My first Bitcoin purchase nearly happened in 2014, after some weird teenage blockchain developer was going on about it at my local co-working space. He was crazy, but I love crazy so I listened. The friction involved in purchasing it at the time was too much of a distraction, and I kept forgetting to buy.

In 2016, another little slap. This time on a tech accelerator. I was working in the same cohort as a bunch of developers attempting to emulate blockchain technology for voting. They tried their absolute hardest to help me “see past the event horizon” as John Vallis calls it, but I couldn’t.

In 2018, a bigger slap. My ex-girlfriend—a former software simulations engineer for the Department of Defence—revealed she first owned Bitcoin back in the Silk Road days and that I “should take a look down the rabbit hole”. I didn’t.

Then comes 2020. WTAF is happening.

Nothing in this system makes sense.
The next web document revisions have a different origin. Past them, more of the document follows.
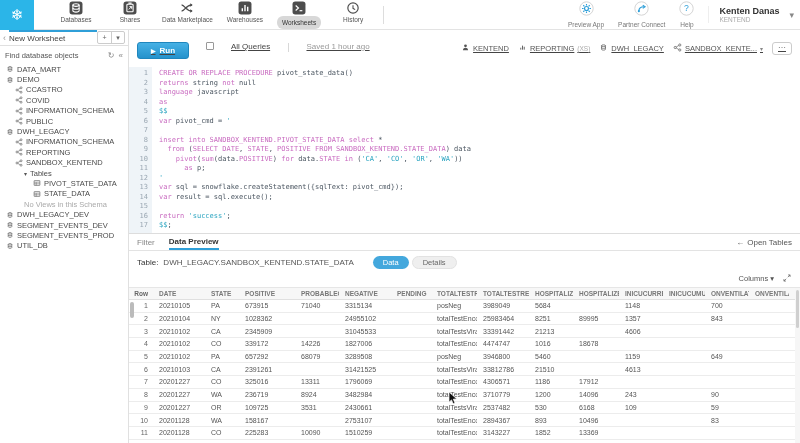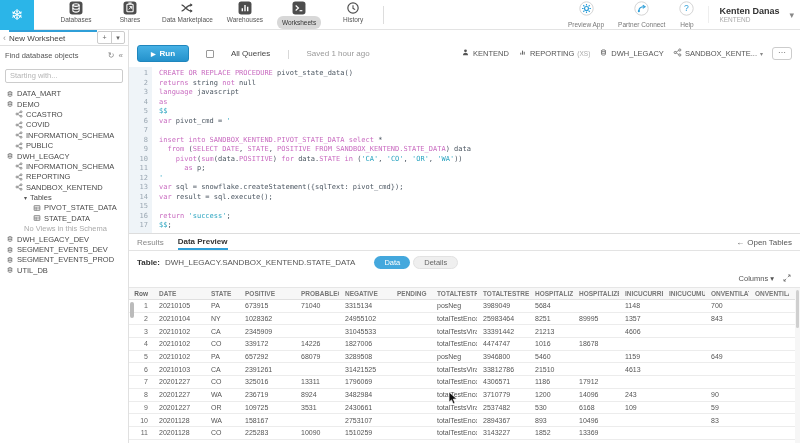--- a/index.html
+++ b/index.html
@@ -48,7 +48,7 @@
   .tree-item .chev { font-size:6px; color:#555; }
 
   
-  .runrow { height:35px; display:flex; align-items:center; padding:12px 8px 0 8px; gap:17px; }
+  .runrow { height:35px; display:flex; align-items:flex-start; padding:12px 8px 0 8px; gap:17px;text-decoration:underline; }
   .run-btn { width:52px; height:17px; border-radius:3px; background:linear-gradient(#46b1e5,#2492cc); border:1px solid #1f86bd; color:#fff; font-size:8px; font-weight:bold; display:flex; align-items:center; justify-content:center; gap:4px; cursor:pointer; }
   .run-btn .play { font-size:6px; }
   .checkbox { width:8px; height:8px; border:1px solid #999; border-radius:1px; background:#fff; cursor:pointer; }

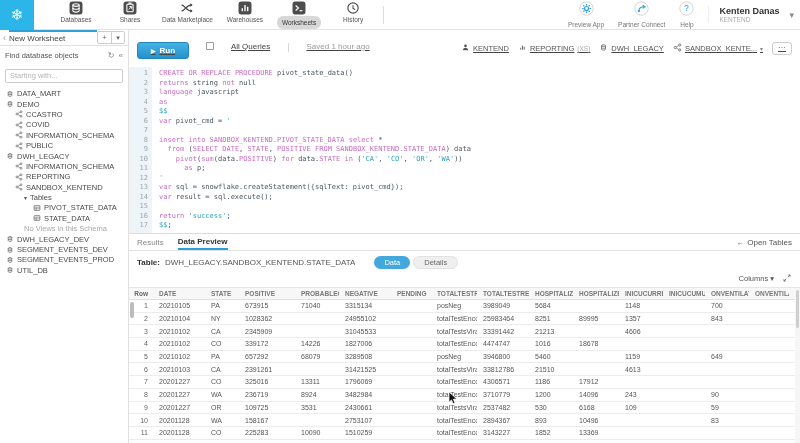--- a/index.html
+++ b/index.html
@@ -229,9 +229,6 @@
         <span>«</span>
       </span>
     </div>
-    <div class="search-wrap">
-      <input class="search-input" placeholder="Starting with..." style="">
-    </div>
     <div class="tree" id="tree">
         <div class="tree-item" style="padding-left: 6px;">
           <span class="t-icon">

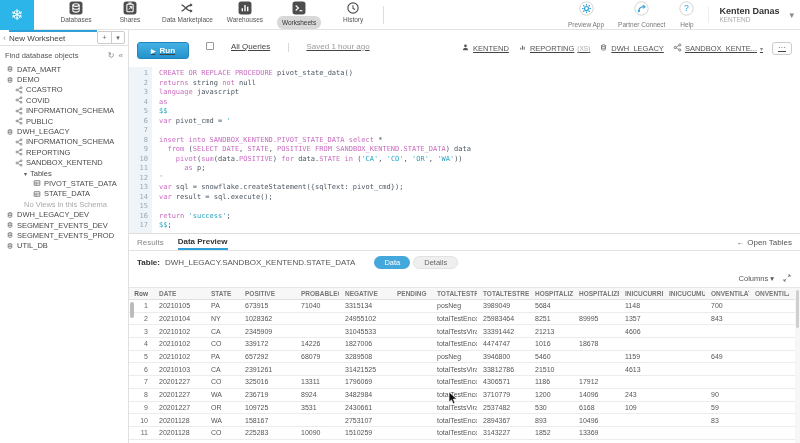--- a/index.html
+++ b/index.html
@@ -477,7 +477,7 @@
 
     <div class="results">
       <div class="res-tabs">
-        <span class="res-tab">Results</span>
+        <span class="res-tab">Filter</span>
         <span class="res-tab active">Data Preview</span>
         <span class="open-history">
           <span>←</span>

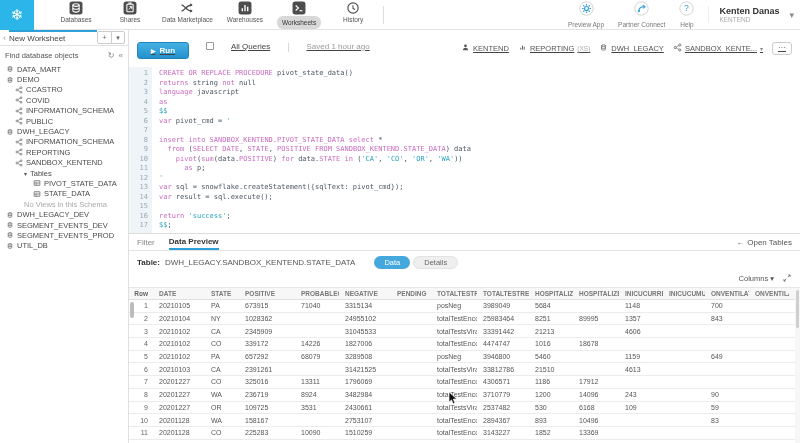--- a/index.html
+++ b/index.html
@@ -77,7 +77,7 @@
   .res-tab.active { color:#333; font-weight:bold; border-bottom:2px solid #2f9fd8; }
   .open-history { margin-left:auto; display:flex; align-items:center; gap:3px; color:#555; font-size:8px; cursor:pointer; }
   .info-row { display:flex; align-items:center; padding:5px 8px 0 8px; gap:5px; font-size:8px; }
-  .tbl-label { font-weight:bold; color:#333; }
+  .tbl-label { font-weight:normal; color:#333; }
   .tbl-name { color:#555; }
   .pillgroup { display:flex; gap:3px; margin-left:14px; }
   .pill { height:13px; border-radius:7px; padding:0 10px; font-size:7.5px; display:flex; align-items:center; cursor:pointer; }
The manual has been thrown out. It’s like well-established economic models and political theories have been uninvented. This system is about to break, and break badly.

I see the money printing, I think of Zimbabwe. 

Then one day amidst the chaos as a joke I say out loud:

“Well, only Bitcoin can save us now.”

At that moment I had the epiphany.


“BITCOIN! It’s fucking Bitcoin. The world has been trying to tell me for the last 6 years, Bitcoin is not an alternative asset, Bitcoin is going to change the world.”


The Bitcoin HODL, I’ve come to learn, is a belief system equal to knowing you are one with the universe, that your life force is being encoded in the Akashic Records.

Oh, and if you’re wondering about the inspiration behind @MadgeSpeaks: Madge is the name of my late grandmother who, according to several mystics, is right beside me at all times.


HODL for life!
Madge xx
 

MADGE is an executive producer and emerging technology investor currently focusing on grassroots football (soccer), remote work and education.